OTTAWA — The Bank of Canada held its benchmark interest rate steady at 2.25 per cent Wednesday and forecasts a gradual economic recovery from the U.S. tariff shock.
But the upcoming review of the Canada-U.S.-Mexico agreement later this year and other emerging geopolitical risks are casting a cloud over the central bank’s outlook.
Bank of Canada governor Tiff Macklem said that the economy has evolved broadly in line with the central bank’s expectations since monetary policymakers hit pause on the interest rate easing cycle in December.
But he also warned that uncertainty remains “unusually high.”
Macklem said the bank’s governing council sees the policy rate as “appropriate” based on its outlook, but the “timing or direction of the next change in the policy rate” is difficult to predict.
“Recently you’ve seen more unpredictability in U.S. policy with all sorts of threats, including on Canada,” Macklem said.
This past weekend, U.S. President Donald Trump said he would levy 100 per cent tariffs on Canadian goods if Prime Minister Mark Carney pursues a trade agreement with China.
Canada, the United States and Mexico are also set to review CUSMA, the North American trade pact, in July.
The Bank of Canada’s updated monetary policy report released alongside the rate decision Wednesday included various scenarios that could see the partners extend, significantly renegotiate or withdraw from CUSMA entirely depending on the outcome of this year’s talks.
An exemption to the United States’ blanket tariffs for goods compliant with CUSMA has been critical for Canada’s exports heading south of the border, and the central bank warned an end to that reprieve would put the economy on a weaker trajectory.
Macklem said the outcome of CUSMA is also an “important risk to our projection.”

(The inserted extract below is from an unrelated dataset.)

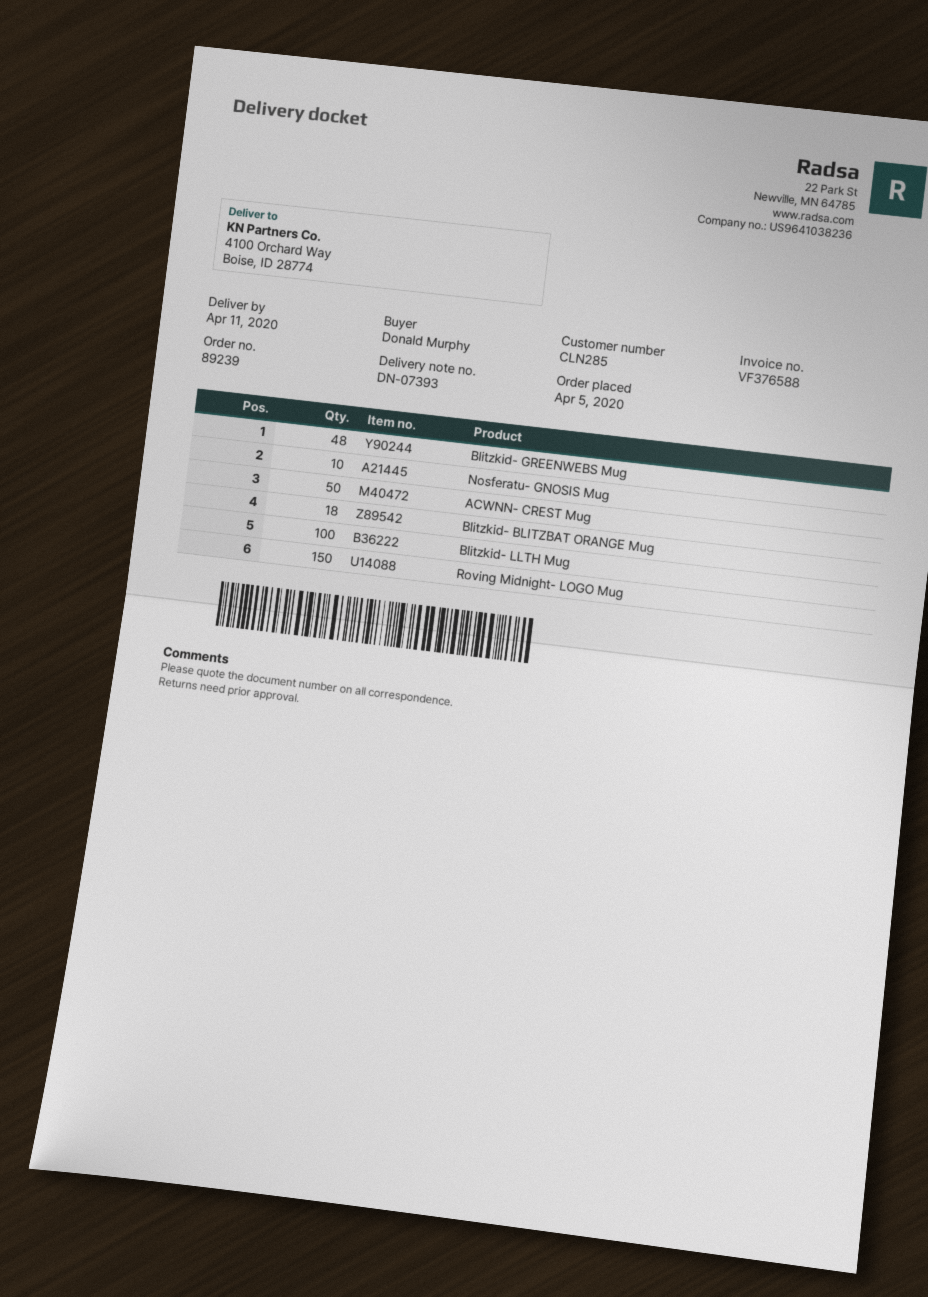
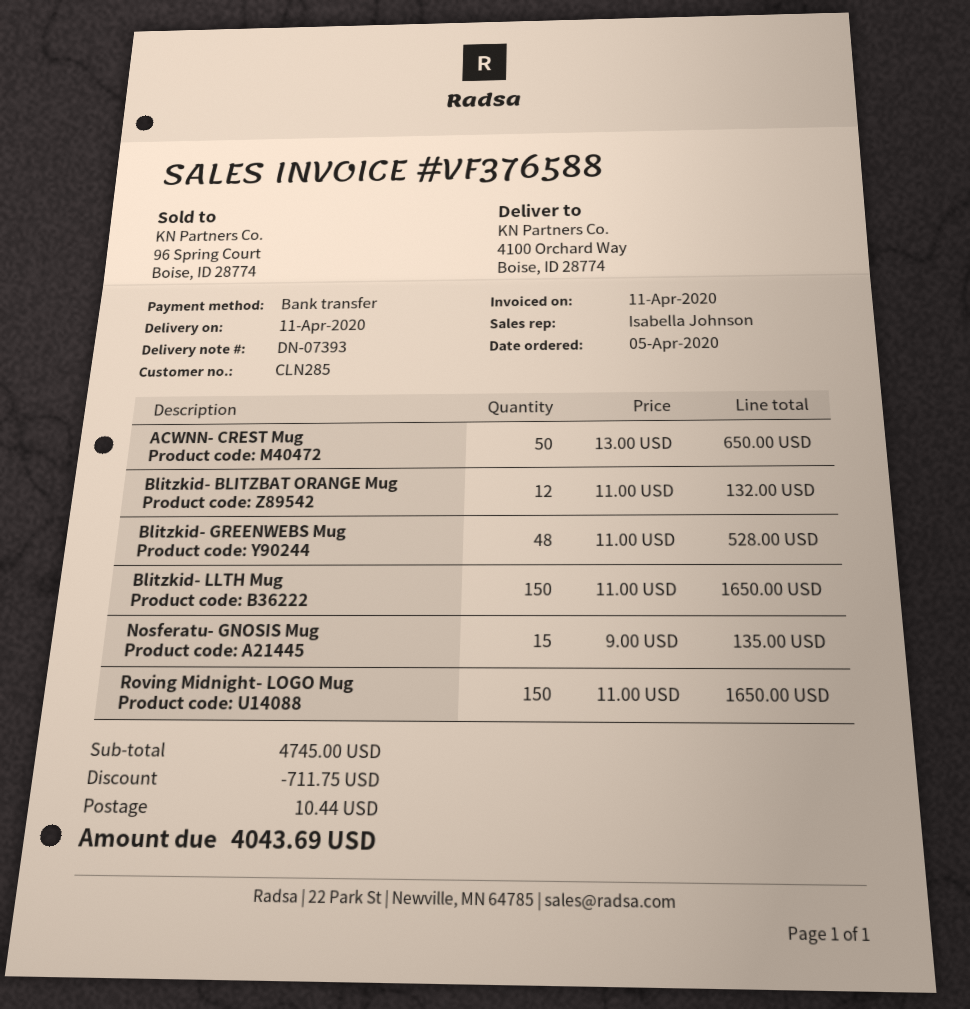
Nosferatu- GNOSIS Mug: 10 -> 15
Blitzkid- BLITZBAT ORANGE Mug: 18 -> 12
Blitzkid- LLTH Mug: 100 -> 150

He also said fears of eroding central bank independence in the United States could impact the outlook in Canada, given the U.S. Federal Reserve’s global role in maintaining financial and price stability. Trump has long been a critic of Fed chair Jerome Powell but the situation escalated earlier this month when the Department of Justice launched a criminal probe into the U.S. central bank.
Coming off strong annual gross domestic product growth in the third quarter, the bank now expects the economy stalled in the final quarter of 2025. Swings in export volumes and other business activity responding to tariffs are driving volatility in the quarterly GDP readings, monetary policymakers noted.
The Bank of Canada is expecting annual GDP growth averaged 1.7 per cent last year. The central bank sees more modest growth of 1.1 per cent in 2026 and 1.5 per cent in 2027 as businesses adjust to the new trade realities.
Globally, the bank sees GDP growth higher at a little over three per cent for the coming years.
Projected drop-offs in net exports are a primary factor for Canada’s relative economic weakness, but forecasters at the central bank also cited slowing population growth as a drag on activity.
The inflation picture is also somewhat messy, thanks to tax changes like the federal government’s two-month tax holiday this time a year ago and ongoing impacts from the end of the consumer carbon price last spring.
But the Bank of Canada broadly sees annual inflation holding around its two per cent target over the forecast horizon as higher costs from trade disruptions are offset by a weaker economy.
Economists had widely expected the Bank of Canada would hold its policy rate Wednesday.
CIBC chief economist Avery Shenfeld said in a note to clients Wednesday that the Bank of Canada appears “firmly neutral” on where interest rates head from this point.
He said CIBC is sticking to its call for no rate changes in 2026, but the odds are tilted toward a further cut rather than a hike, “given the potential minefield in trade negotiations ahead.”
TD senior economist Andrew Hencic said in a note that while the rate hold was expected, the central bank’s focus on uncertainty surrounding CUSMA and geopolitical risks shows monetary policymakers are taking a data-dependent approach to future decisions.
He said TD’s forecast is in line with the Bank of Canada’s, with modest growth helping to tame inflation.
“Under these conditions we expect the BoC to stay on the sidelines in the coming months,” Hencic said.
The central bank’s next interest rate decision is set for March 18.